(Change listing data)

# # # #

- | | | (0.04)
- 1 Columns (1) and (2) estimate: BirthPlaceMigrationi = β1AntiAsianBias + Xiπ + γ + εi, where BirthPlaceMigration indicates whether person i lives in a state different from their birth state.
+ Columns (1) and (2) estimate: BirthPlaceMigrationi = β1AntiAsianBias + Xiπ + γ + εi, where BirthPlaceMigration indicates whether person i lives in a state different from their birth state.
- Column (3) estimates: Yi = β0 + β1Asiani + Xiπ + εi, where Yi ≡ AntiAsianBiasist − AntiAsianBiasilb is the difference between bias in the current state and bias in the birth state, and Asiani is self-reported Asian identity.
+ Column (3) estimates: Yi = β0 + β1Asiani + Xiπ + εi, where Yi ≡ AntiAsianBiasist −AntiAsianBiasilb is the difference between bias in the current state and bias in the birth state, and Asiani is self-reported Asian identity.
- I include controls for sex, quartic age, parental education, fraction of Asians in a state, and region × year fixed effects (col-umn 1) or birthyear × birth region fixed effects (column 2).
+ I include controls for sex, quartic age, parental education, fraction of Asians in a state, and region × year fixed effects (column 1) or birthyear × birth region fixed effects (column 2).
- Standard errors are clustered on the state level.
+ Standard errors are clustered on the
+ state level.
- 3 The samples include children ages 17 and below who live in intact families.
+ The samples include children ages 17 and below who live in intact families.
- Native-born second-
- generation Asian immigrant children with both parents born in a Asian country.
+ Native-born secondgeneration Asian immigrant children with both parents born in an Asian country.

# # # #

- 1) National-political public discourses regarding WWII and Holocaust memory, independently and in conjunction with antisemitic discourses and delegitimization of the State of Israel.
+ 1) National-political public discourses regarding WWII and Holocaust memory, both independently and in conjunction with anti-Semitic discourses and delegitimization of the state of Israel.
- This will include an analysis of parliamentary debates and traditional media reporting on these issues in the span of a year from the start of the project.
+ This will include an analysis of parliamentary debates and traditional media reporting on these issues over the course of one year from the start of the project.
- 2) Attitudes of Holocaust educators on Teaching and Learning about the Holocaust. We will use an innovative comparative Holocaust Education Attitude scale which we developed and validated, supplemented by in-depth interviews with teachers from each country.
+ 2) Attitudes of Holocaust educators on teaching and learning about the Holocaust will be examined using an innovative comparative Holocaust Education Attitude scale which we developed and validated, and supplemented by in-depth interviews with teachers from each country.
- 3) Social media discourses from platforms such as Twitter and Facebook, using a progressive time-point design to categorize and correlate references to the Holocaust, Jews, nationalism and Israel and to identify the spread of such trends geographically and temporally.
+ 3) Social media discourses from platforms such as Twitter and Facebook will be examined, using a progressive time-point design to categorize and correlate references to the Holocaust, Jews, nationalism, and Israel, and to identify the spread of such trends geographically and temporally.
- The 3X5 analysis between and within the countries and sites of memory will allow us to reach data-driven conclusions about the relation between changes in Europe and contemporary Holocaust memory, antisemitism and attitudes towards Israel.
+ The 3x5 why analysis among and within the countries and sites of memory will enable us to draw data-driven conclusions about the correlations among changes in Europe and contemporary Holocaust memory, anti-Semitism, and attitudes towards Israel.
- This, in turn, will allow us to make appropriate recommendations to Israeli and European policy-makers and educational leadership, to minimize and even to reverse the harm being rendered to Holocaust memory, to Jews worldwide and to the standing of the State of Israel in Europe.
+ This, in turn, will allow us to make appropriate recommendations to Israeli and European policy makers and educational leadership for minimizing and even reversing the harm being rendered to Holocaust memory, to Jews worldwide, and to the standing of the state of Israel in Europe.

# # # #

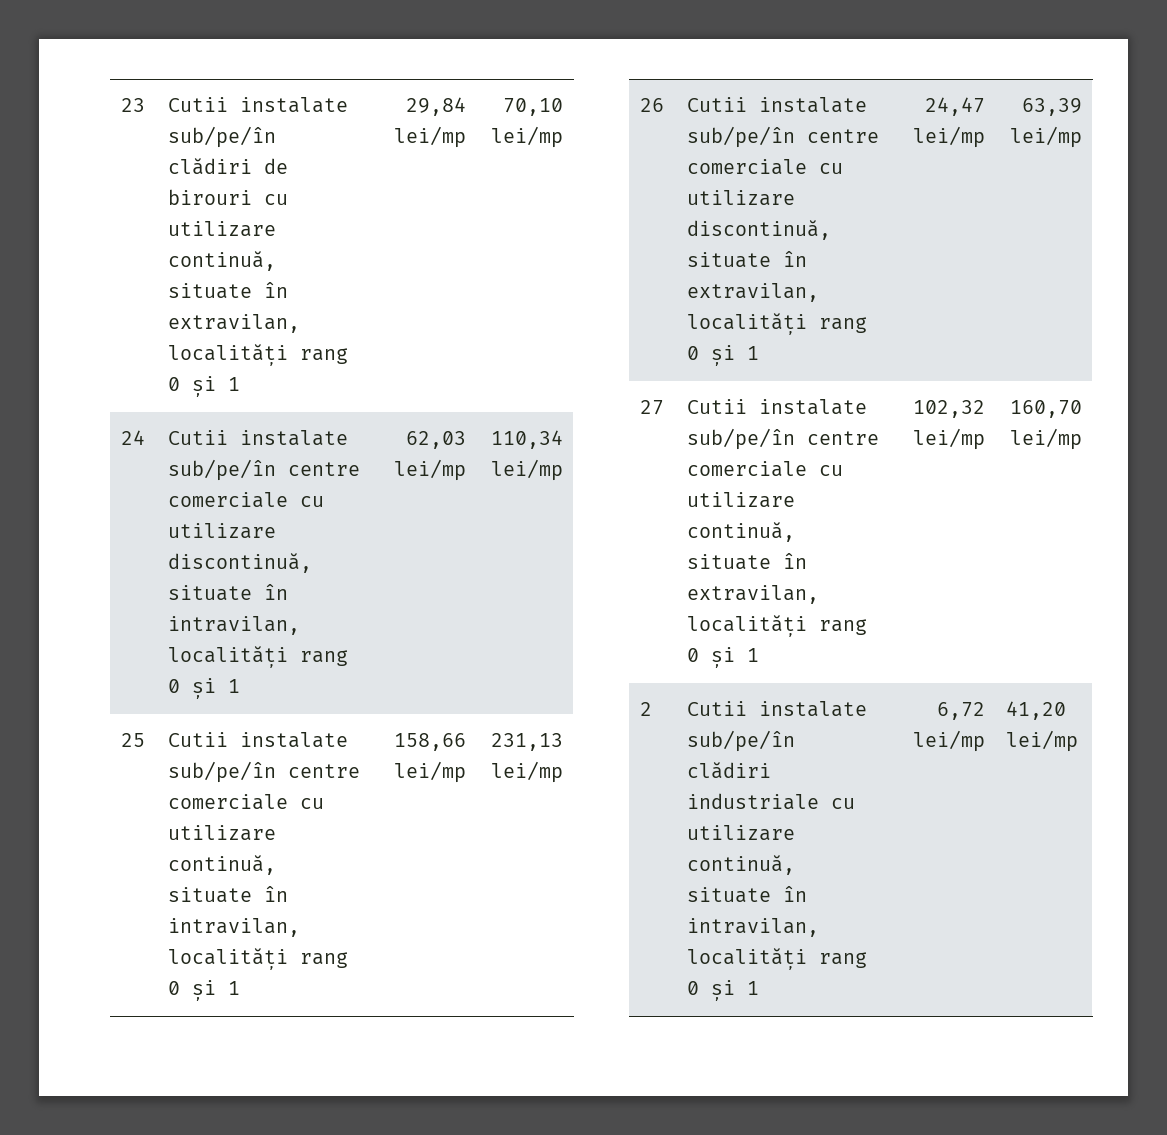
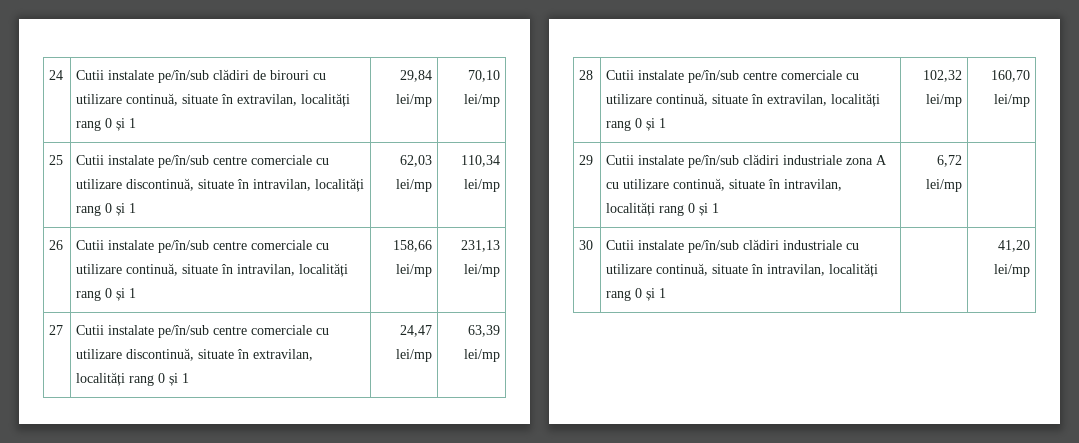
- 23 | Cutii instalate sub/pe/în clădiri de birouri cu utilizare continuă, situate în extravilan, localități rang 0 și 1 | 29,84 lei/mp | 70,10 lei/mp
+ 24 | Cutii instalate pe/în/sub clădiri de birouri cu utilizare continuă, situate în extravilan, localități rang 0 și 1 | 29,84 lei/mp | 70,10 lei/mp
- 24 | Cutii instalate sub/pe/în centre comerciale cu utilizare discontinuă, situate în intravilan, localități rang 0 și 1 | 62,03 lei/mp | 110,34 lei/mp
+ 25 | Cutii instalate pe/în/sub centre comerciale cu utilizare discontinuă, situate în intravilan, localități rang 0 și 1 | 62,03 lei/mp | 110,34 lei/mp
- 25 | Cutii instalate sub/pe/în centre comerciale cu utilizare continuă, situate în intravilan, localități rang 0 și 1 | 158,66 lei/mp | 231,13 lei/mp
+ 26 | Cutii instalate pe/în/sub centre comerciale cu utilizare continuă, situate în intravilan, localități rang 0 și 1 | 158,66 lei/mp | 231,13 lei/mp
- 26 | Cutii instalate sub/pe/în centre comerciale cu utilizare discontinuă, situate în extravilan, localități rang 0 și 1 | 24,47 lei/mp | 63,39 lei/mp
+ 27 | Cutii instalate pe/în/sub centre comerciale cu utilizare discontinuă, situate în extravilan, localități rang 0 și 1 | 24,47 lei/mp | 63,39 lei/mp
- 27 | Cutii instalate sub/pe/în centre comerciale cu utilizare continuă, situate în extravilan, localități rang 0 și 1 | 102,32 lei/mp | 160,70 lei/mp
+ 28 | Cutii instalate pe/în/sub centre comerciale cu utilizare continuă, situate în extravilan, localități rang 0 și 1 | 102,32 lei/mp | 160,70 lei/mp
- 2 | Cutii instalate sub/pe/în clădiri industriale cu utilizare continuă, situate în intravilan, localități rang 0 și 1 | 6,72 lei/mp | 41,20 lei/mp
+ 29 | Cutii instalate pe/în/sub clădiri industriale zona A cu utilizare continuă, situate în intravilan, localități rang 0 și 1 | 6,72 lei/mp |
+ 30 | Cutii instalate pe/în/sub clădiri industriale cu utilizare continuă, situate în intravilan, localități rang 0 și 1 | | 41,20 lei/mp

# # # #

### What is needed
Could you restate word for word the lines above, from the one that contains "- generation Asian" through the one that contains "an Asian country.", and no others?

### Answer
- generation Asian immigrant children with both parents born in a Asian country.
+ Native-born secondgeneration Asian immigrant children with both parents born in an Asian country.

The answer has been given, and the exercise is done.